Digitization has made data a central element in all areas of life and business. More and more data is being generated, stored and processed. In the process, they appear in the most diverse forms and characteristics. Data analysis is the analysis of data in order to extract valuable information from it. At FZI/ITIV, we are researching methods to detect and describe hidden relationships in the data.

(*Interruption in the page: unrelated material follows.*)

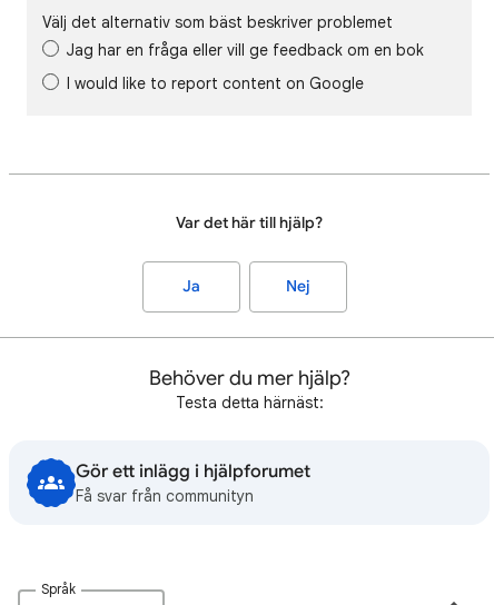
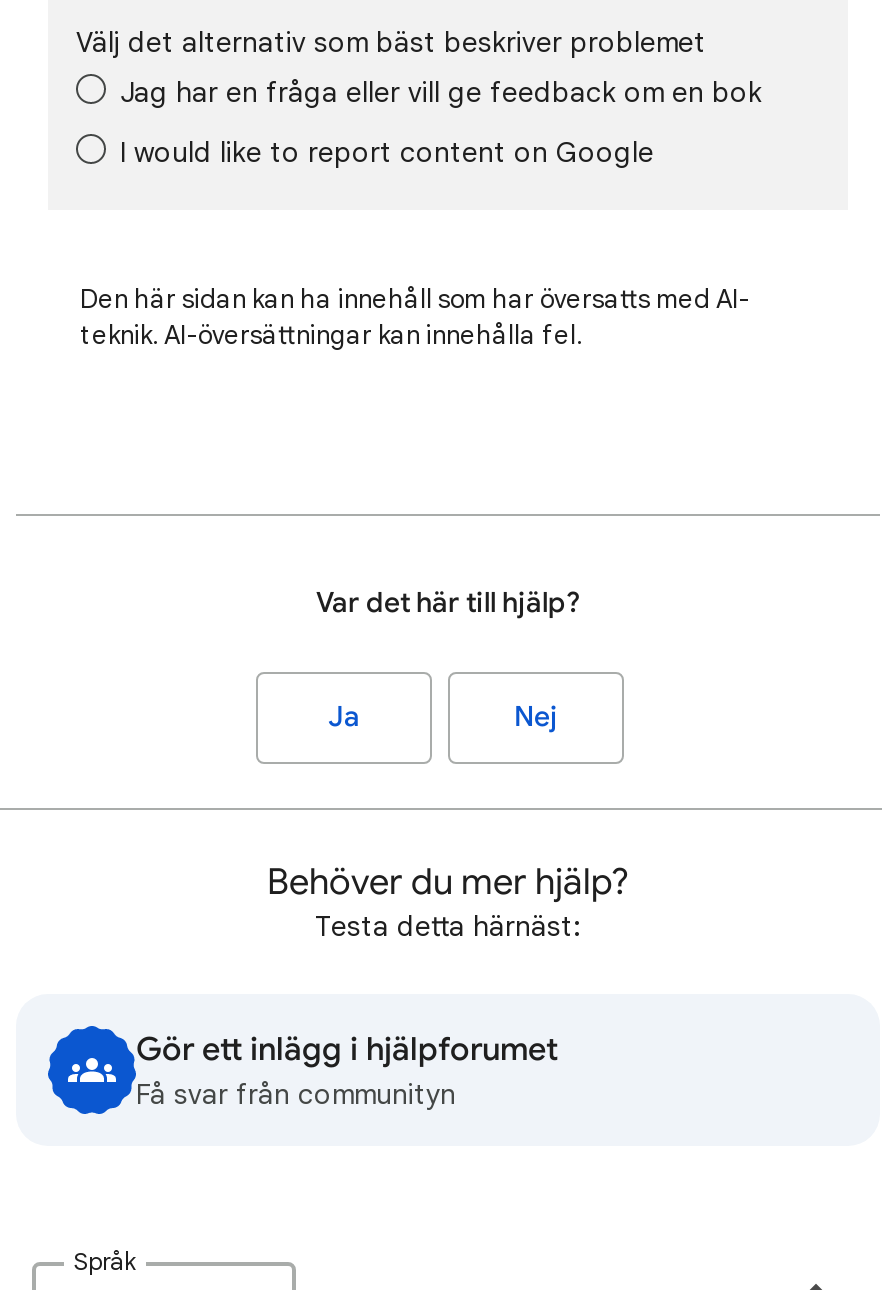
none -> [80,282,750,352] Den här sidan kan ha innehåll som har översatts med AI- | teknik. AI-översättningar kan innehålla fel.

Range prediction for electric vehicles
Electric vehicles are seen as an environmentally friendly alternative in the fight against greenhouse gases, pollutant emissions and dependence on fossil fuels. Despite the ecological advantages that these vehicles bring, electric vehicles are still not very popular with customers. The reason for this is the so-called range anxiety, which describes the driver's concern that the battery of the electric vehicle might not be sufficient to reach the destination. The exact determination of the range of an electric vehicle is a key success factor for high customer acceptance and the widespread introduction of electric vehicles. We at FZI/ITIV are working on methods to accurately predict the range of an electric vehicle.
Pattern recognition in time series data
Historical data is increasingly being used in companies to support decision-making. Due to digitalization and the associated ease of collecting data, the trend will increase in the future. For predictive maintenance, we at ITIV/FZI are looking at different methods to classify time series and identify patterns in them. This classification can be used for decision making and helps the engineer to make informed decisions.